Requirement: Whenever the word "none" turns up in a line of the data below, copy that line.

Recorded information:
____
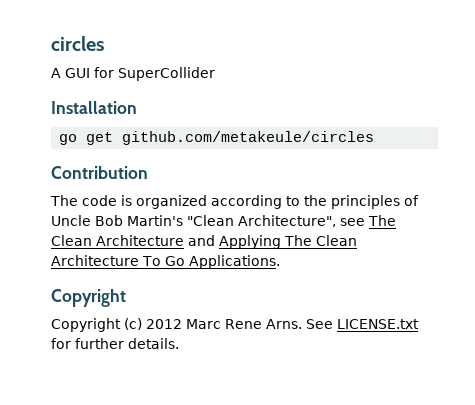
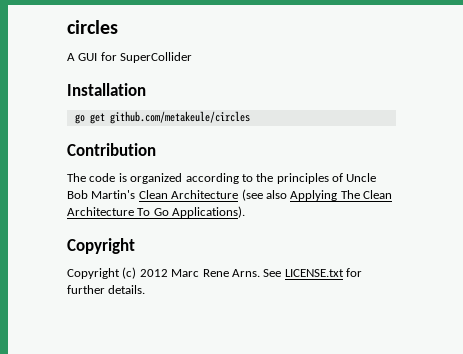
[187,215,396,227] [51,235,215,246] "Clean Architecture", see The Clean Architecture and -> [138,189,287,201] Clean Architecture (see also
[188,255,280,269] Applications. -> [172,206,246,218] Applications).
____
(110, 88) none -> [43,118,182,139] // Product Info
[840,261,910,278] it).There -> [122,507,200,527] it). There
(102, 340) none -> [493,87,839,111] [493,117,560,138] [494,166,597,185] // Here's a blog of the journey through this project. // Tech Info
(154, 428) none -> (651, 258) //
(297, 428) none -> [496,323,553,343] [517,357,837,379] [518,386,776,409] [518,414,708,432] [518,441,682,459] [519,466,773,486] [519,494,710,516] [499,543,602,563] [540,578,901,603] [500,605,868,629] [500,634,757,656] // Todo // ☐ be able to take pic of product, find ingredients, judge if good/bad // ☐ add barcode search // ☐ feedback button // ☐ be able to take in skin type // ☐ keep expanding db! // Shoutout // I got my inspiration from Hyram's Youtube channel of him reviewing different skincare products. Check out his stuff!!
____
Task result:
(110, 88) none -> [43,118,182,139] // Product Info
(102, 340) none -> [493,87,839,111] [493,117,560,138] [494,166,597,185] // Here's a blog of the journey through this project. // Tech Info
(154, 428) none -> (651, 258) //
(297, 428) none -> [496,323,553,343] [517,357,837,379] [518,386,776,409] [518,414,708,432] [518,441,682,459] [519,466,773,486] [519,494,710,516] [499,543,602,563] [540,578,901,603] [500,605,868,629] [500,634,757,656] // Todo // ☐ be able to take pic of product, find ingredients, judge if good/bad // ☐ add barcode search // ☐ feedback button // ☐ be able to take in skin type // ☐ keep expanding db! // Shoutout // I got my inspiration from Hyram's Youtube channel of him reviewing different skincare products. Check out his stuff!!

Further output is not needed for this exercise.